Well, if you haven’t, you ought to go – the City of 1000 Spires is captivating. It is possibly worth avoiding at weekends, though; English men displaying their penises on stag weekends can be a little off-putting.

So rather than exploring Prague, I’m more concerned with 92 local crew  pushing AC/DC flight-cases up my trailer ramp, sweating and smelling rather ripe.

You see, rather than loafing about in the Czech capital, we are in a bit of a hurry to leave – so much so, in fact, that an evil has arisen: the dreaded “double driver”.

More and more frequently, scheduled drives between concerts are becoming legally unmanageable for just one trucker to complete in the allotted time. Ergo, a second driver must enter the arena (pun intended) – the O2 Arena in this case.

Today’s drive  – starting at an unearthly 1am – is about thirteen hours, three hours too long for me alone. So my pal Rooster arrives, and this is the plan: one drives while the other, in theory, sleeps.

The whole thing is laughable – nobody but the deepest of slumberers could possibly fall asleep, never mind stay asleep, on Czech roads, particularly if I keep one wheel deliberately on the rumble strip.

Rooster, however, washing down a gout tablet with a chicken sandwich, makes rather a good attempt. As we pass through the South Tyrol Dolomites, I hear light snoring.

Unfortunately, all this rushing about has left the much-maligned Namibian rather on the sidelines – his “load of crap in the back” is less important than my rigging equipment, and he has to drive alone. With rheumy eyes and a quivering bottom lip, he hands over my pink thermos flask and waves me off, worried about finding the Milan gig on his own.

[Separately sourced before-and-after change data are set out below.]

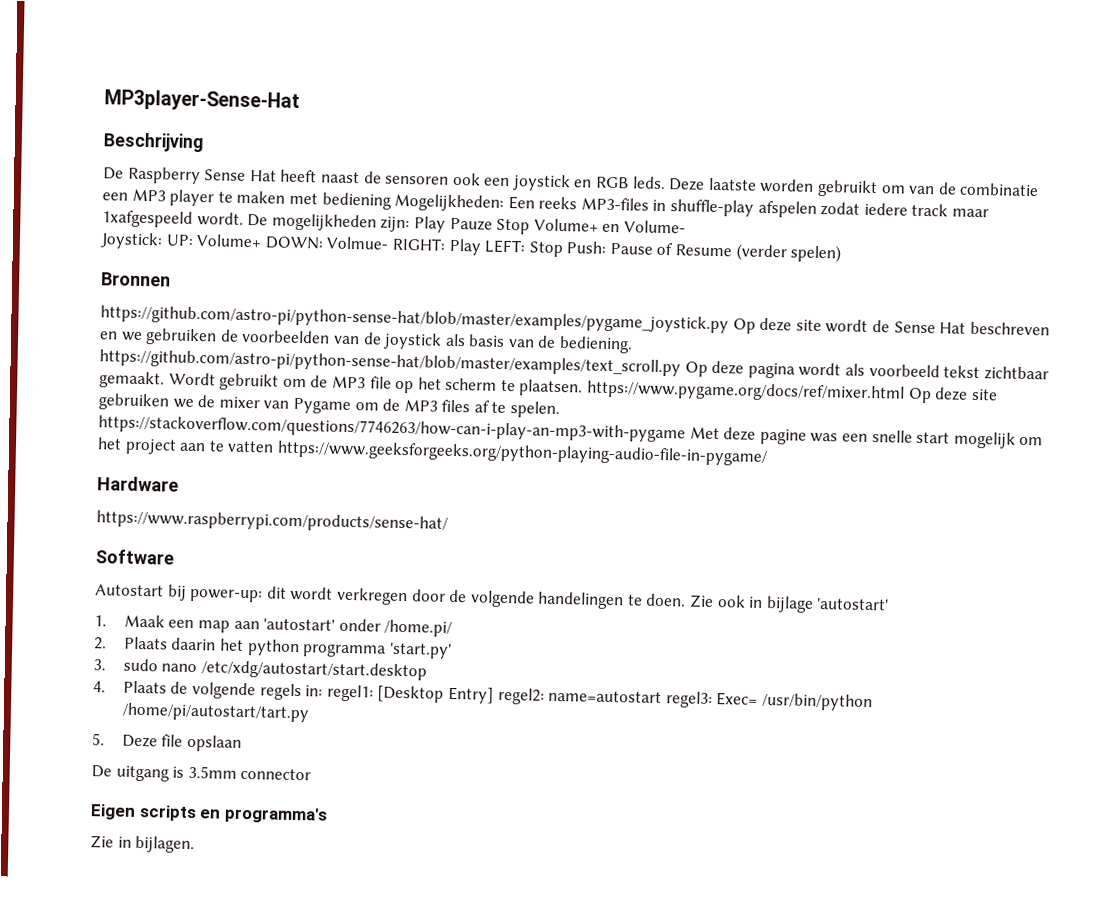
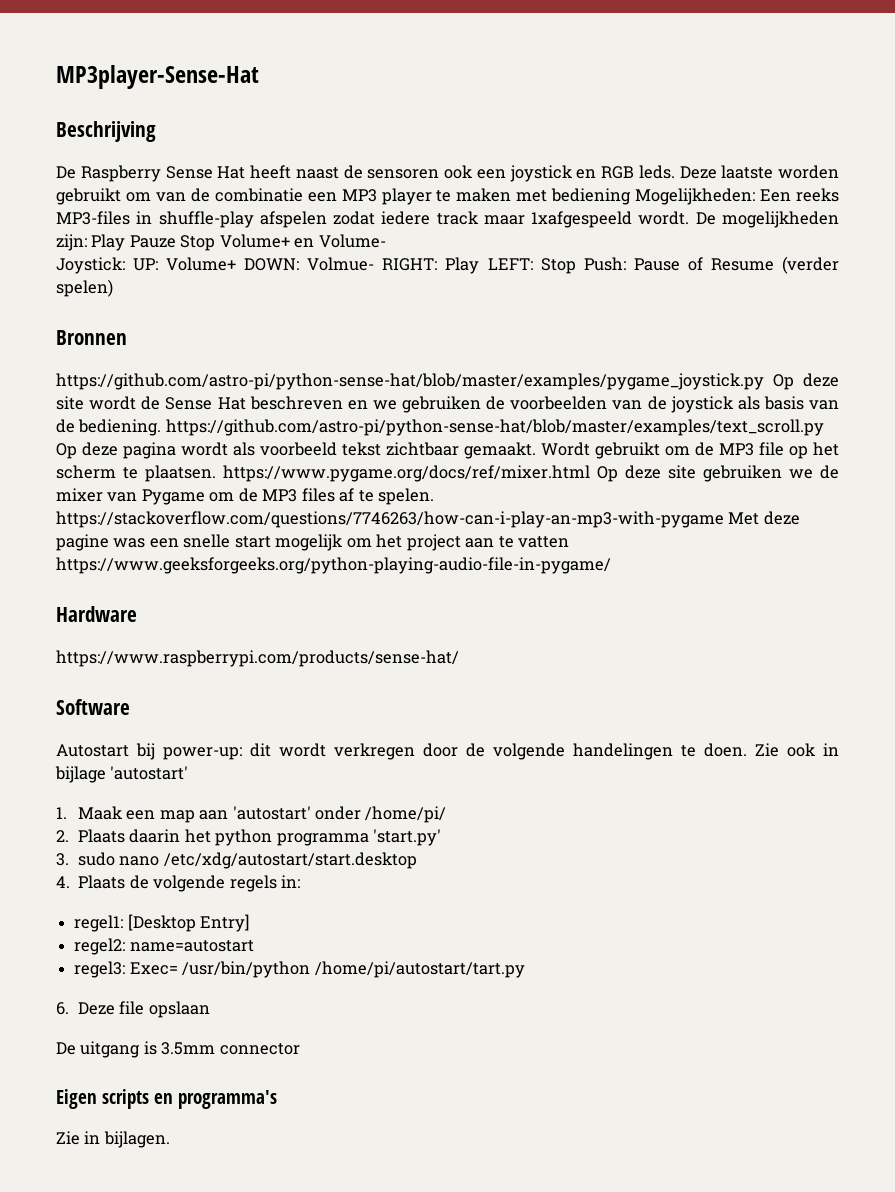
- 1. Maak een map aan 'autostart' onder /home.pi/
+ 1. Maak een map aan 'autostart' onder /home/pi/
- 4. Plaats de volgende regels in: regel1: [Desktop Entry] regel2: name=autostart regel3: Exec= /usr/bin/python /home/pi/autostart/tart.py
+ 4. Plaats de volgende regels in:
+ regel1: [Desktop Entry]
+ regel2: name=autostart
+ regel3: Exec= /usr/bin/python /home/pi/autostart/tart.py
- 5. Deze file opslaan
+ 6. Deze file opslaan

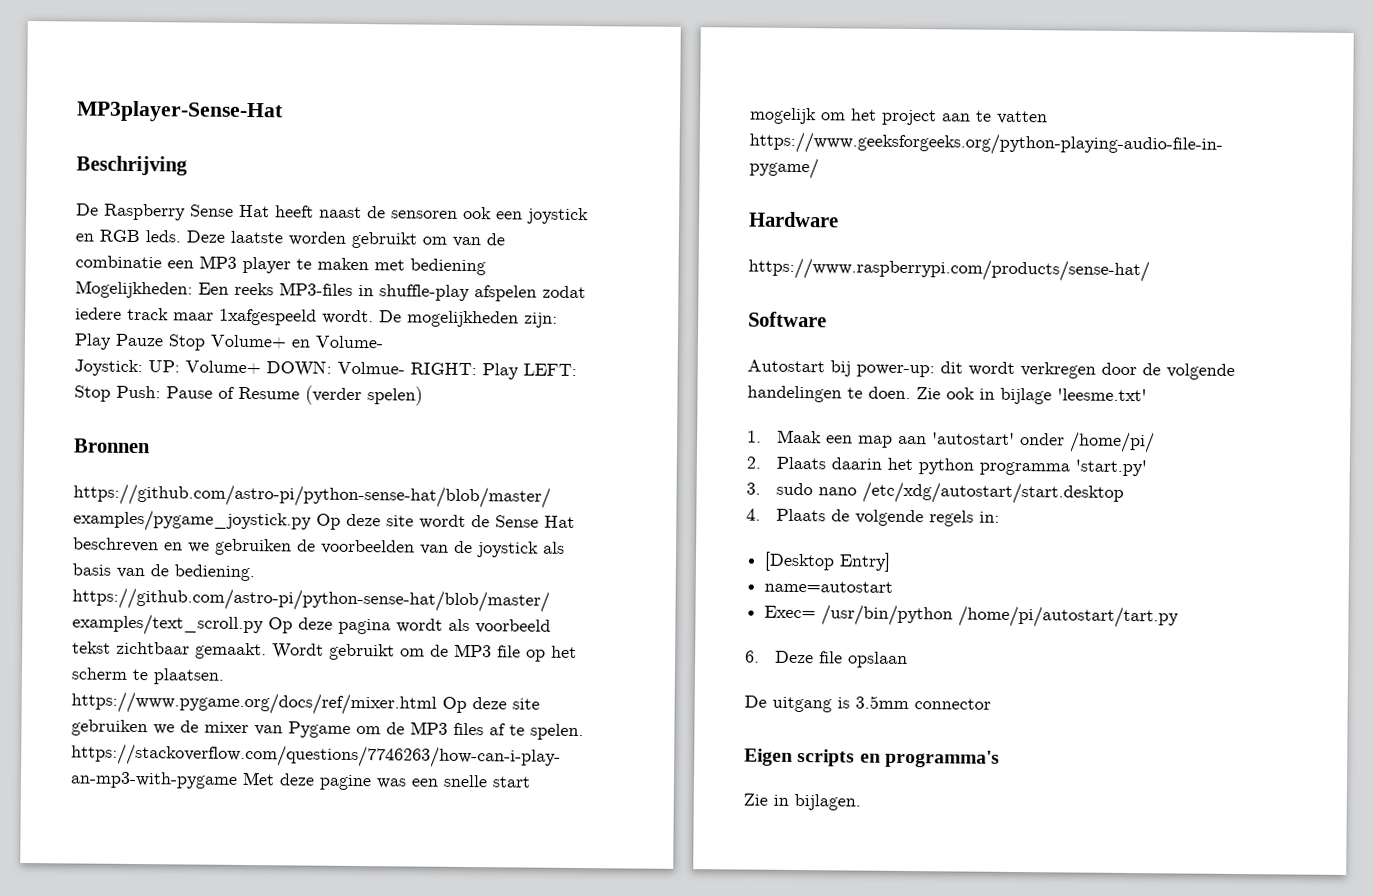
- Zie ook in bijlage 'autostart'
+ Zie ook in bijlage 'leesme.txt'
- regel1: [Desktop Entry]
+ [Desktop Entry]
- regel2: name=autostart
+ name=autostart
- regel3: Exec= /usr/bin/python /home/pi/autostart/tart.py
+ Exec= /usr/bin/python /home/pi/autostart/tart.py

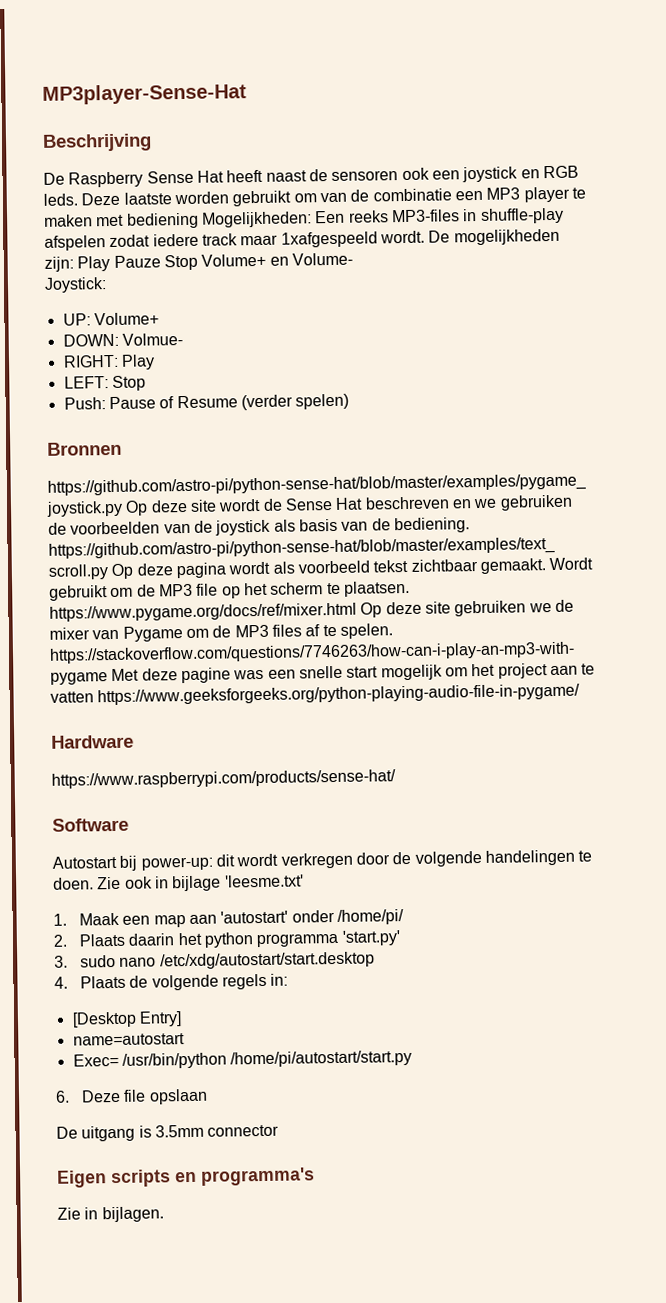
- Joystick: UP: Volume+ DOWN: Volmue- RIGHT: Play LEFT: Stop Push: Pause of Resume (verder spelen)
+ Joystick:
+ UP: Volume+
+ DOWN: Volmue-
+ RIGHT: Play
+ LEFT: Stop
+ Push: Pause of Resume (verder spelen)
- Exec= /usr/bin/python /home/pi/autostart/tart.py
+ Exec= /usr/bin/python /home/pi/autostart/start.py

This necessary evil of double driving occasionally has its advantages, though: our tight-for-time plan to unload at the Milan Forum – which, incidentally, is hellishly-designed for trucks – gives me quite a lot of time in Milan.

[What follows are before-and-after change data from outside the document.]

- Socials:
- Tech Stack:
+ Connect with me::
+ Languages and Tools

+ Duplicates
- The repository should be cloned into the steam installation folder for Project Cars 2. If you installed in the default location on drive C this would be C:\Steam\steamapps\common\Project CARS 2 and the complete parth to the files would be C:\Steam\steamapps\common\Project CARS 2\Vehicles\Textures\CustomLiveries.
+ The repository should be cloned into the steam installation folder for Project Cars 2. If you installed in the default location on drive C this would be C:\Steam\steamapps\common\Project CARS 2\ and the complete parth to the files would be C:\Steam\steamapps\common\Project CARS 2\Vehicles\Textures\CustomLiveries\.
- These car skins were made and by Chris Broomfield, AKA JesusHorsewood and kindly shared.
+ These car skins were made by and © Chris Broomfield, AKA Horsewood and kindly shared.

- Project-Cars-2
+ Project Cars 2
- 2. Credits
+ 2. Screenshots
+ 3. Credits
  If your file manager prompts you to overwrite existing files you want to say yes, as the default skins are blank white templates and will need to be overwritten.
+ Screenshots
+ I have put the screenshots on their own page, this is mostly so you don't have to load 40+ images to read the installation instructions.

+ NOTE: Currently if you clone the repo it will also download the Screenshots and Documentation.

So much time, in fact, that I shall take a small vacation  – to Spoleto, Central Italy, for three nights with my grandfather. Rooster is last seen charitably guarding my ignition key while I dash to Central Station to catch the 17.45.

The arrangement to be on this train was made a week ago, and was to be regarded as in place unless I telephone. Grandpa, at a spry 83, must still be in possession of a marble or two because, as agreed, there he is on the platform at 00.09. ‘Now, where have I left the car,’ he asks rhetorically, squinting in the darkness.

Now, why is it that grandparents inspect their grandchildren in such depth? He doesn’t say: ‘My, haven’t you grown,’ but he certainly isn’t content with simple eye contact and a handshake; he peers suspiciously and tugs my cheeks as though perhaps I’ve had a spot of jaw surgery or a face-lift.

Satisfied my bone structure is indeed still intact, we drive into the shadowy Umbrian night and discuss AC/DC. Refreshingly, he’s no idea who they are. ‘Barnaby, I haven’t heard of anybody since the Beatles.’..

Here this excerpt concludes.